Из стволовых клеток получили модель человеческой бластоцисты

Изучение ранних стадий развития человеческих эмбрионов затруднено как из-за их низкой доступности, так и с точки зрения закона и этики. Несколько лет назад из культивируемых in vitro клеток были получены мышиные бластоцисты, называемые бластоидами. Сейчас в Nature вышло сразу две статьи, авторы которых получили бластоиды из стволовых клеток (СК) человека.

Первая группа (Leqian Yu et al) культивировала эмбриональные и индуцированные плюрипотентные стволовые клетки человека в разных средах, получая из них линии, напоминающие трофобласт — наружный слой клеток (TLC), гипобласт (HLC) и эпибласт (ELC) – внутренние клетки бластоцисты. Далее они поместили исходные СК в планшеты с пирамидальными лунками (AggreWell) и культивировали их последовательно в двух типах среды. В результате клетки формировали бластоиды — трехмерные структуры с полостью, напоминающие бластоцисты.

Вторая группа (Xiaodong Liu et al) для этого использовала дермальные фибробласты взрослых доноров: они перепрограммировали их в стволовые с помощью «коктейля» транскрипционных факторов (OCT4, KLF4, SOX2 и c-MYC). Полученную гетерогенную популяцию, содержащую все три линии клеток, они также помещали в AggreWell, где клетки самоорганизовывались в бластоиды. Эффективность образования бластоидов в обеих статьях составляла примерно 10–20%.

У обеих групп морфология, экспрессия факторов и представленность линий, а также их пространственное расположение в бластоидах оказались сопоставимы с нормальными бластоцистами человека. Секвенирование РНК отдельных клеток также дало предсказуемые результаты: паттерны экспрессии генов были теми же, что в клеточных линиях реальных бластоцист, они соответствовали естественным биологическим процессам, протекающим в соответствующих клетках (например, формирование плаценты клетками трофэктодермы). В бластоидах также наблюдались промежуточные популяции клеток, не принадлежащие ни к одной из линий.

Авторам удалось выделить из бластоидов разные линии СК. Например, полученные таким образом стволовые клетки трофобласта при дальнейшем культивировании начинали дифференцировку во вневорсинчатые клетки и синцитиотрофобласт (компоненты зародышевой части плаценты), что подтвердили и иммунофлуоресцентным окрашиванием, и ОТ-ПЦР. Первая группа исследователей ввела полученные СК в бластоцисты мышей, которые сохранялись в эмбрионах и после 5–6 дней культивирования in vitro.

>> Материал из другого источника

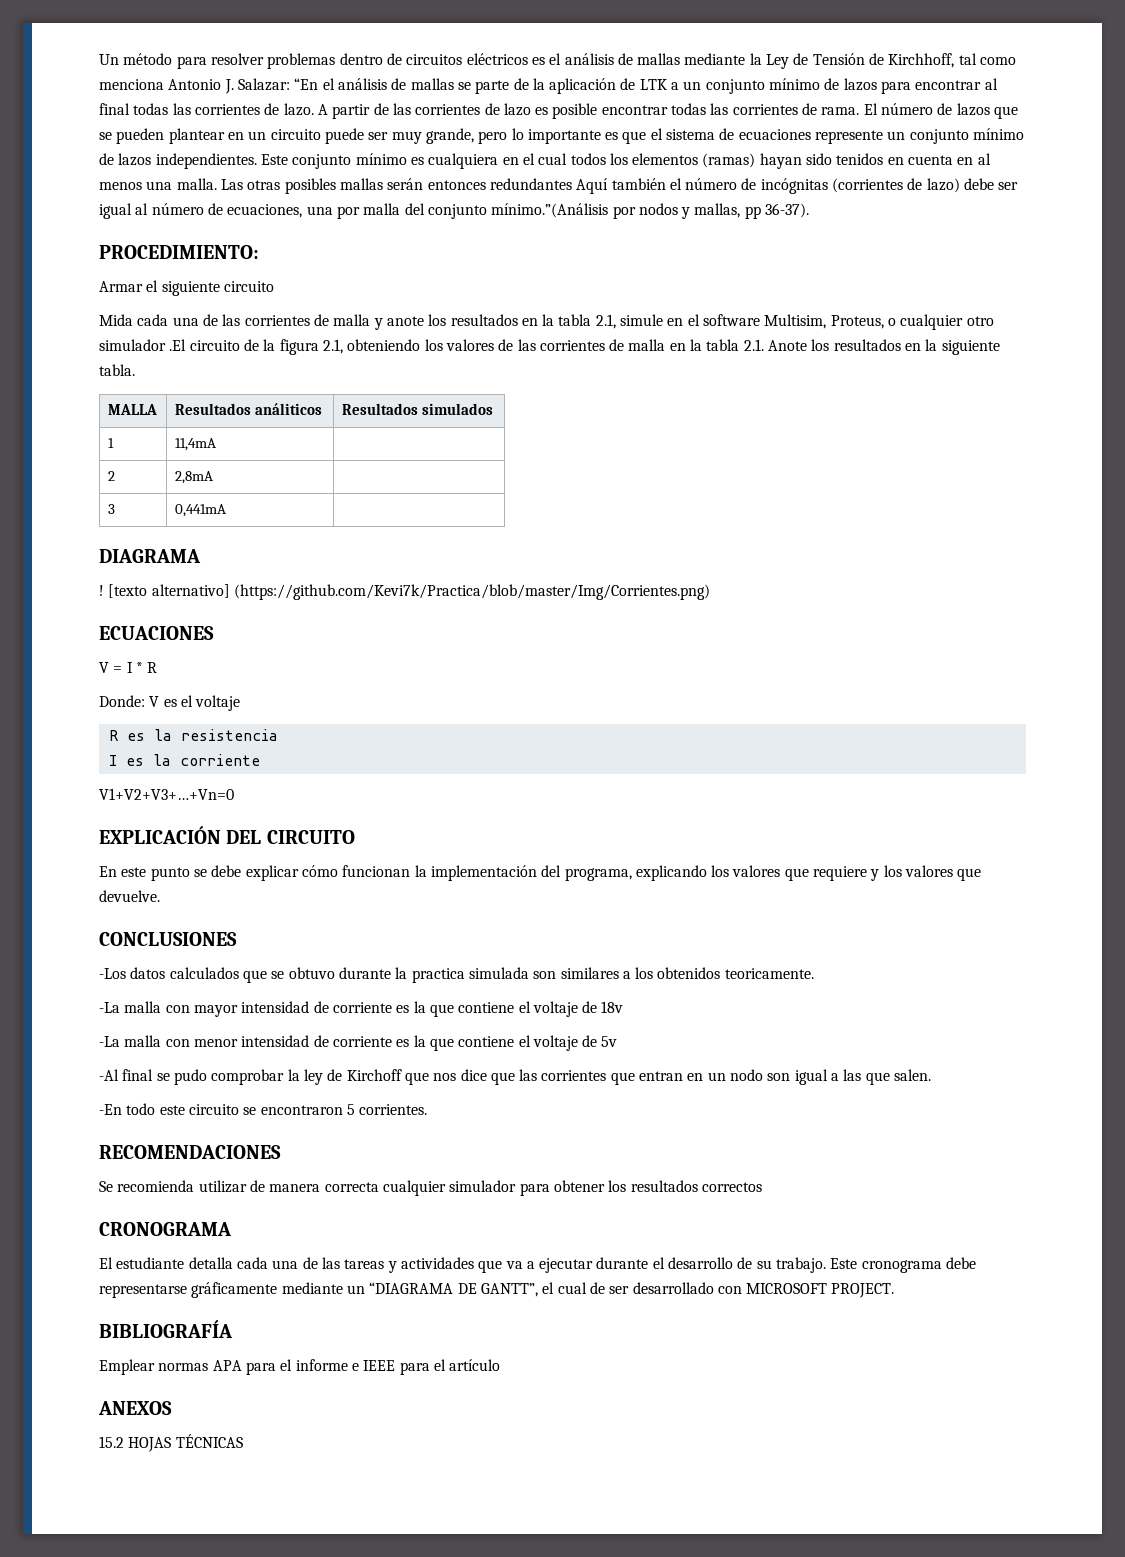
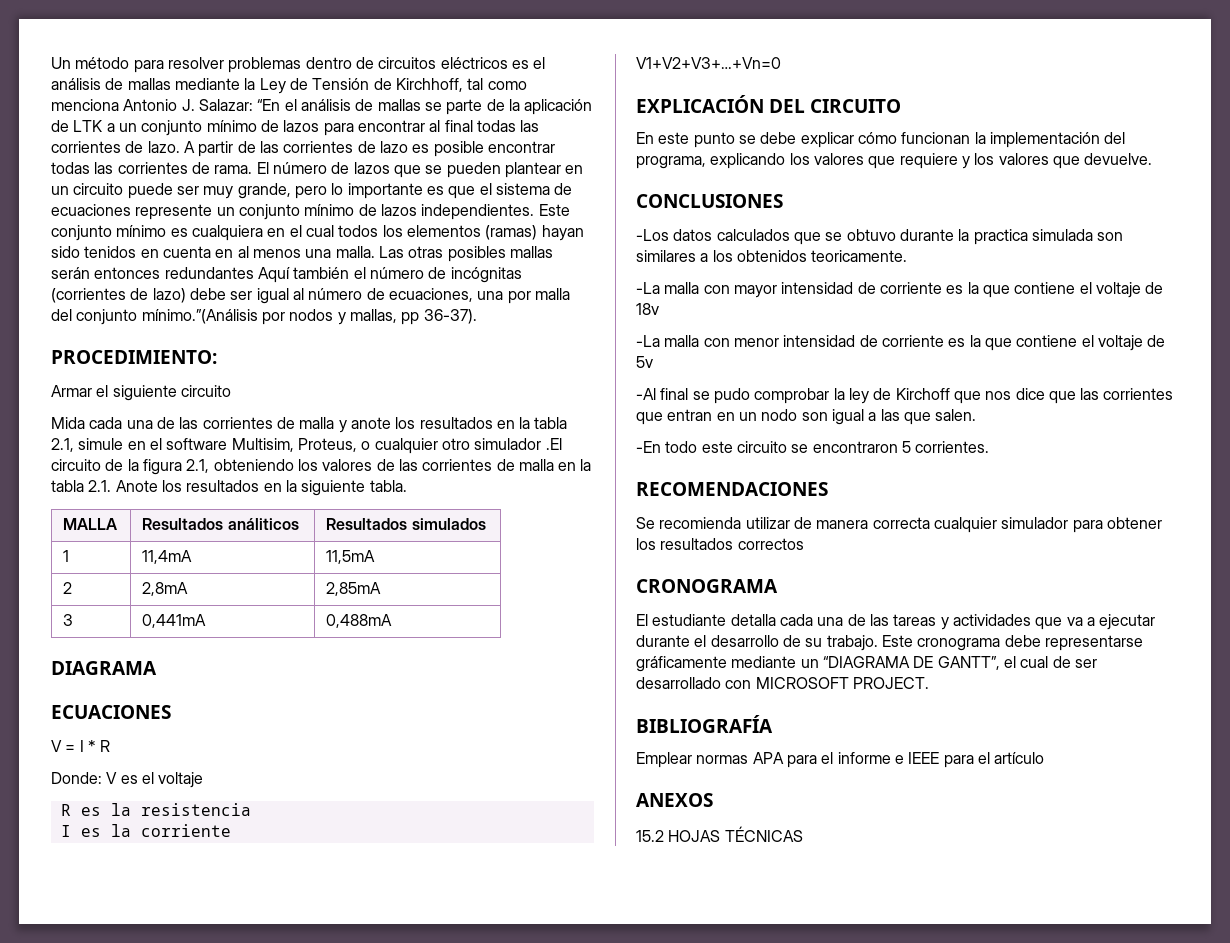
(216, 444) none -> [326,550,376,564] 11,5mA
(213, 477) none -> [326,582,382,596] 2,85mA
(226, 510) none -> [326,614,393,628] 0,488mA
[99,584,710,600] // ! [texto alternativo] (https://github.com/Kevi7k/Practica/blob/master/Img/Corrientes.png) -> (157, 668) none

При культивировании in vitro часть бластоидов (40–50% у первой, больше 90% у второй группы) прикреплялась к поверхности плашек, после чего исследователи наблюдали за их развитием 4–5 дней. Так, у некоторых прикрепившихся бластоидов ELC начинали формировать подобие проамниотической полости, HLC поляризовались от ELC и образовывали полость желточного мешка, TLC — выделяли хорионический гонадотропин человека и начинали сливаться. Иными словами, небольшая часть бластоидов повторяла периимплантационное развитие бластоцист.

Первая группа также изучила представленность разных изоферментов протеинкиназы C, используя специфические ингибиторы. Этот фермент нужен для образования плотных контактов между клетками трофэктодермы и формирования полости за счет нагнетания внутрь бластоцисты жидкости.

У предложенных подходов есть ограничения: неидеальная эффективность формирования бластоидов и их дальнейшего развития, которая также отличается для клеток разных доноров и разных экспериментов. В бластоидах есть популяции клеток, у которых нет аналогов в реальных бластоцистах. Из-за того, что никто раньше не работал с подобными структурами, неясно, нужно ли применять к бластоидам «правило 14 дней» (дольше этого срока в настоящее время запрещено культивировать человеческие эмбрионы, хотя обсуждается возможность продления). Поэтому пока авторы не смогли проверить, способны ли бластоиды достоверно воспроизводить процессы гаструляции спустя 5 дней после прикрепления. Комментаторы в Nature допускают, что появление бластоидов, еще более сходных с бластоцистами, может создать этическую проблему.

Тем не менее, бластоиды — первая модель, полученная не из разрушенных эмбрионов, а из культивируемых стволовых клеток in vitro, которая морфологически и транскрипционно сходна с бластоцистой человека. На них можно изучать влияние генетических нарушений на раннее развитие, проводить скрининг препаратов от бесплодия, изучать влияние токсинов и восприимчивость к вирусам, разрабатывать технологии генной терапии.